#### INPUT FOR THIS TASK ####

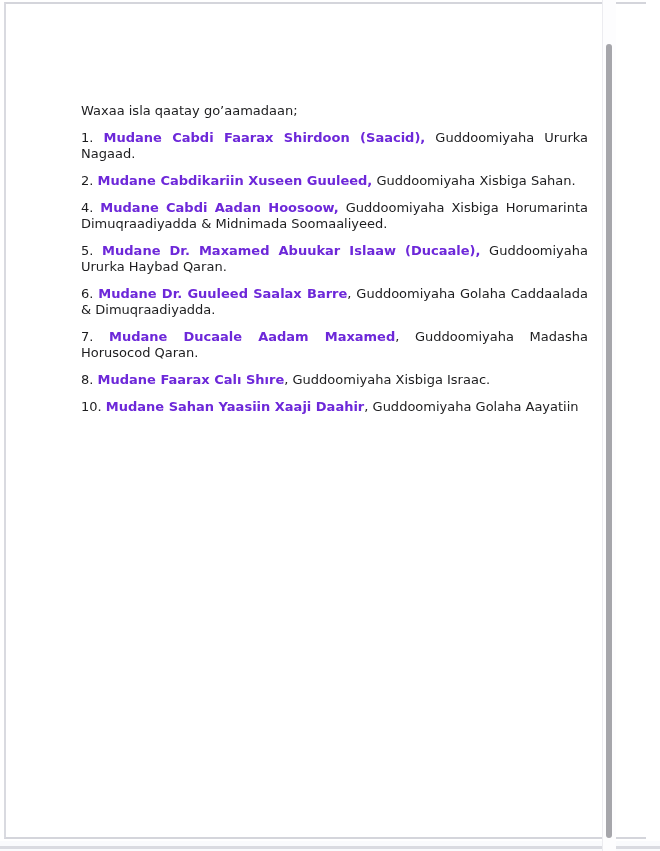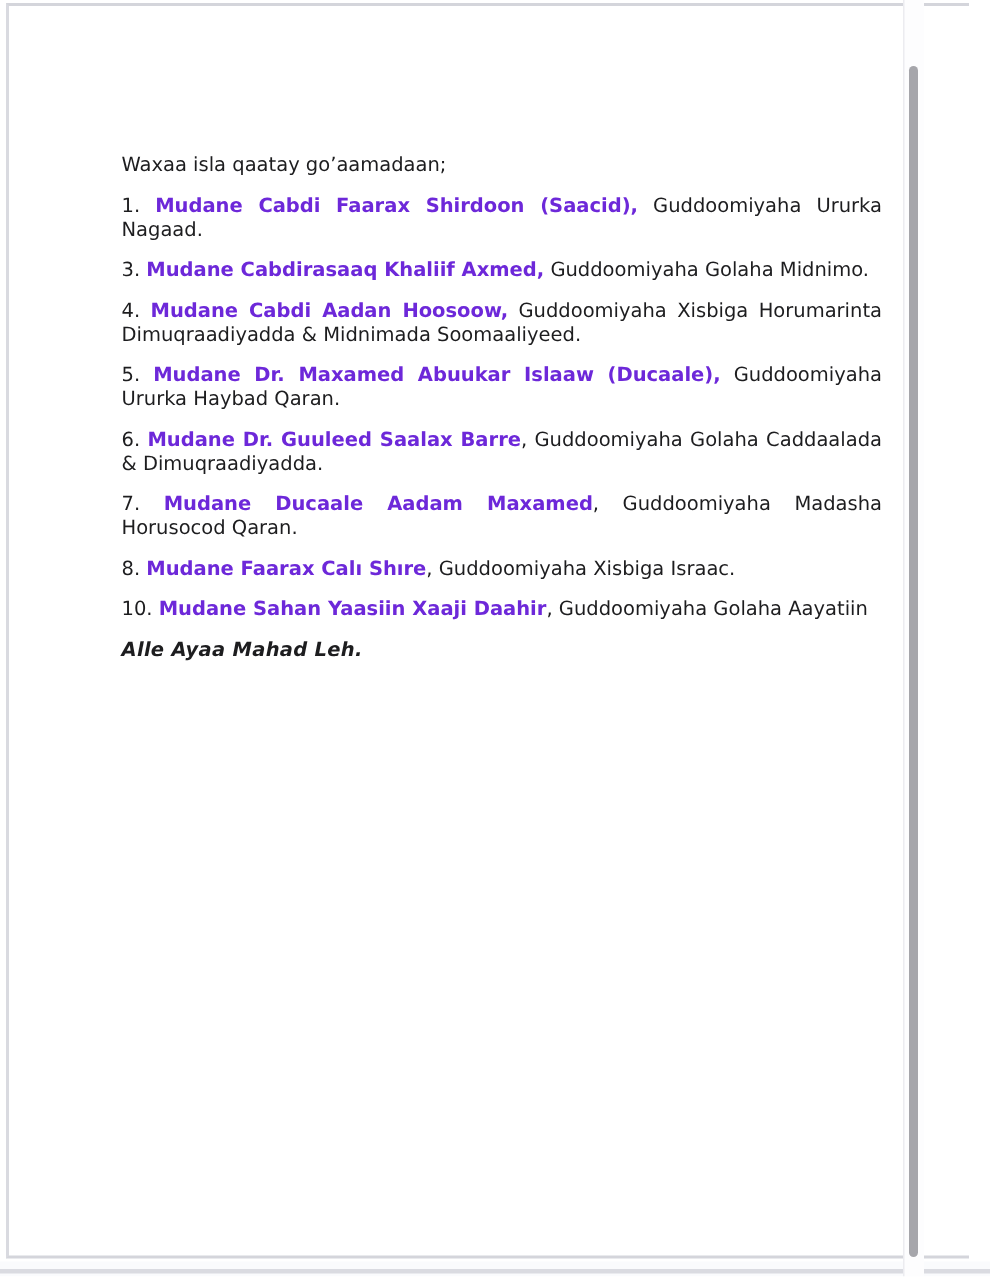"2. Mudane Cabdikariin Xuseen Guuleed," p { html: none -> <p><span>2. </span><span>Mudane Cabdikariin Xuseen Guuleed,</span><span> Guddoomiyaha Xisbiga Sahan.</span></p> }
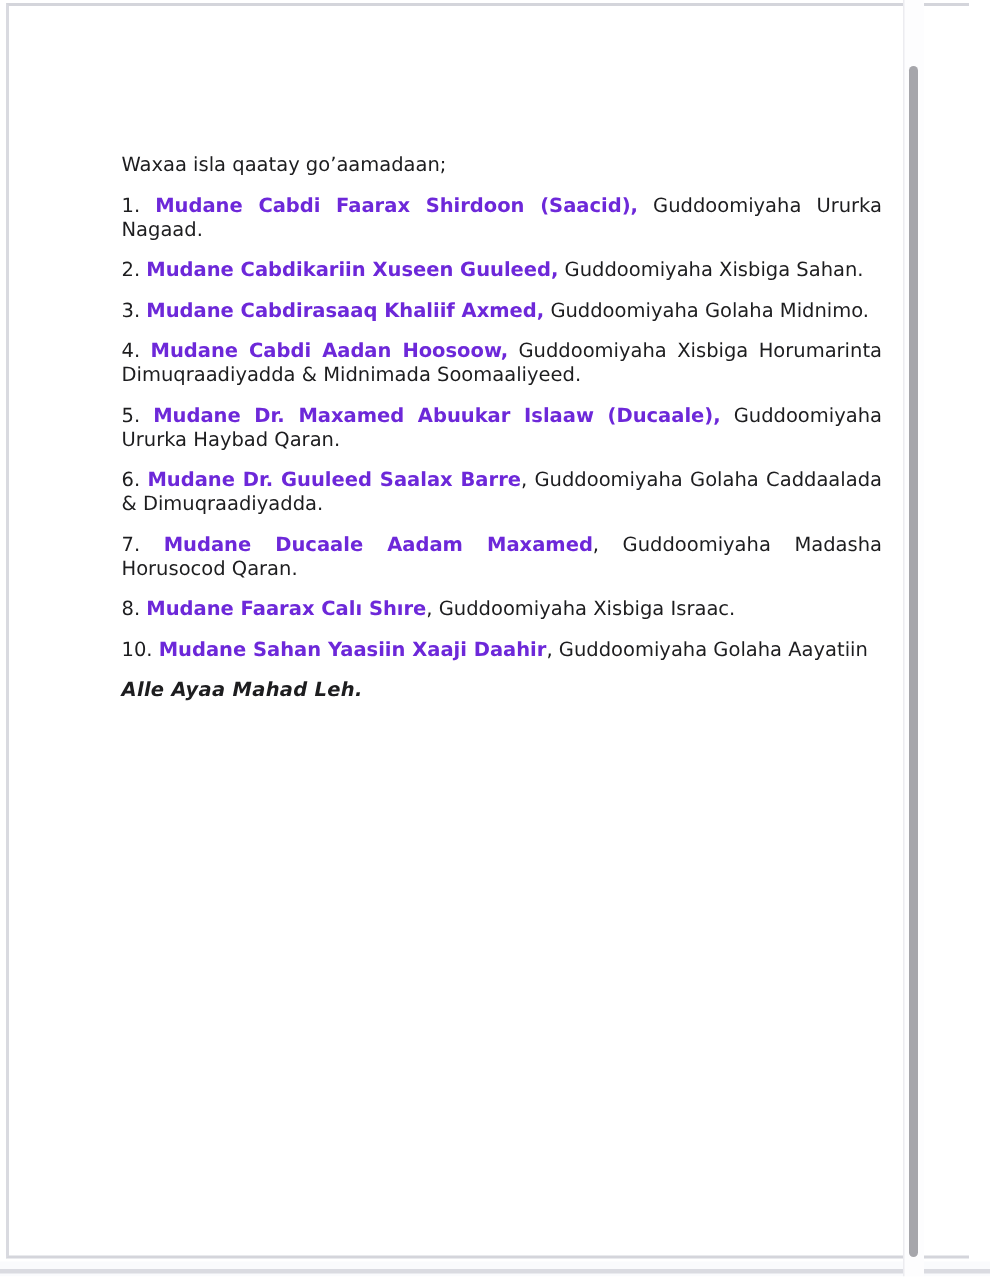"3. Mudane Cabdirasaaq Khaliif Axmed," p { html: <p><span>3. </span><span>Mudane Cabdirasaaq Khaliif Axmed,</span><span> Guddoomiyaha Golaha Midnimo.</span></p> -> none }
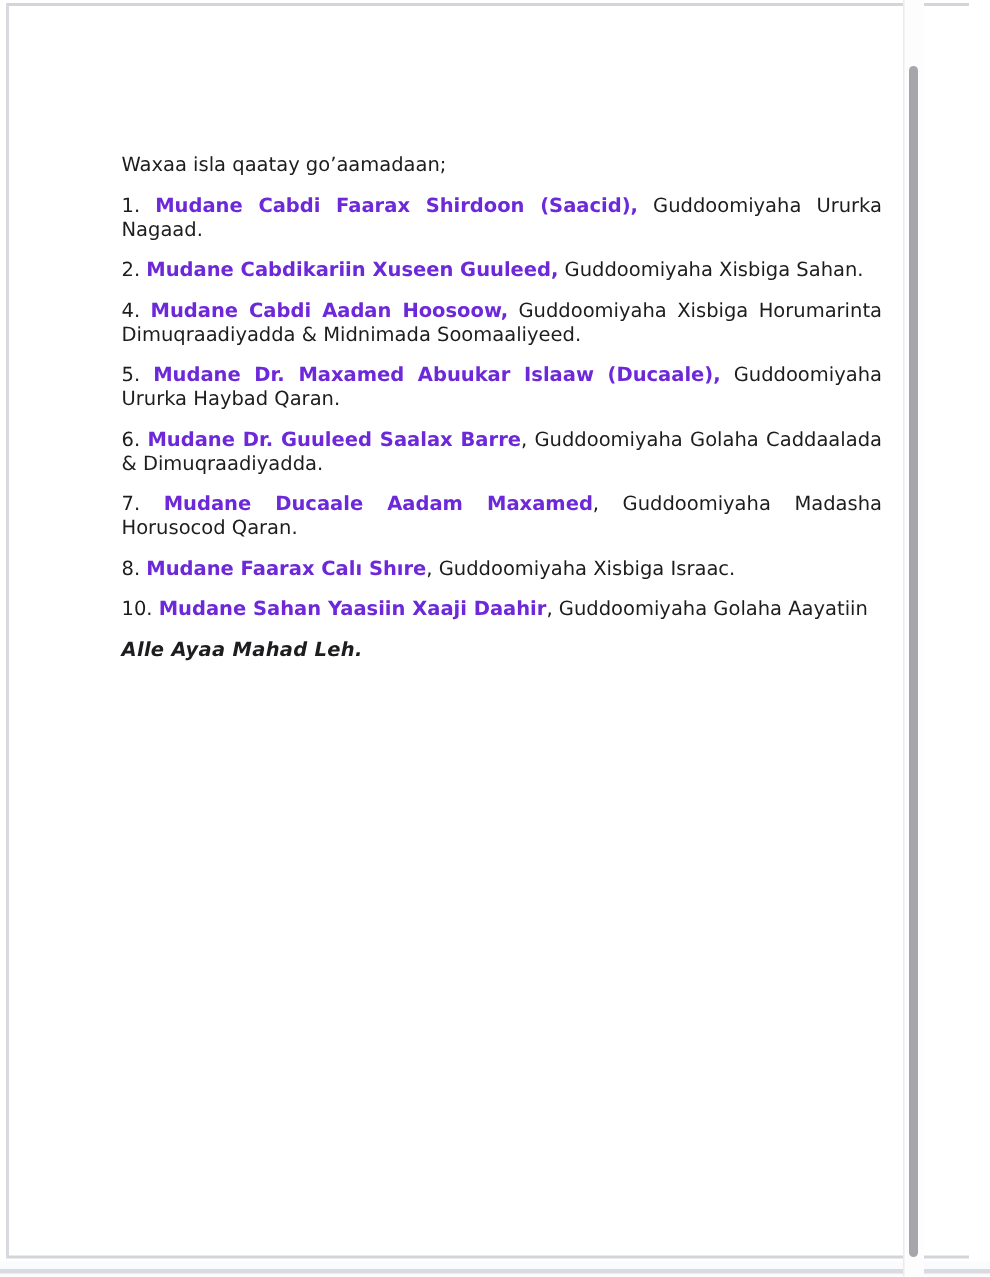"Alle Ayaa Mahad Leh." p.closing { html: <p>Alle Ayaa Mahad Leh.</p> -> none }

####
#### INPUT FOR THIS TASK ####

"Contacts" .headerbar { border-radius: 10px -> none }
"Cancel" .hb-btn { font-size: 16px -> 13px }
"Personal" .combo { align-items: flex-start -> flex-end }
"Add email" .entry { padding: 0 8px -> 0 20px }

####

→ ACTIVITY:
Although pictures appear among the records above, none are to be output; print exactly the lines from the line containing "html: none ->" through the line containing "html: <p>Alle Ayaa".

→ THE COMPLETED TASK:
"2. Mudane Cabdikariin Xuseen Guuleed," p { html: none -> <p><span>2. </span><span>Mudane Cabdikariin Xuseen Guuleed,</span><span> Guddoomiyaha Xisbiga Sahan.</span></p> }
"3. Mudane Cabdirasaaq Khaliif Axmed," p { html: <p><span>3. </span><span>Mudane Cabdirasaaq Khaliif Axmed,</span><span> Guddoomiyaha Golaha Midnimo.</span></p> -> none }
"Alle Ayaa Mahad Leh." p.closing { html: <p>Alle Ayaa Mahad Leh.</p> -> none }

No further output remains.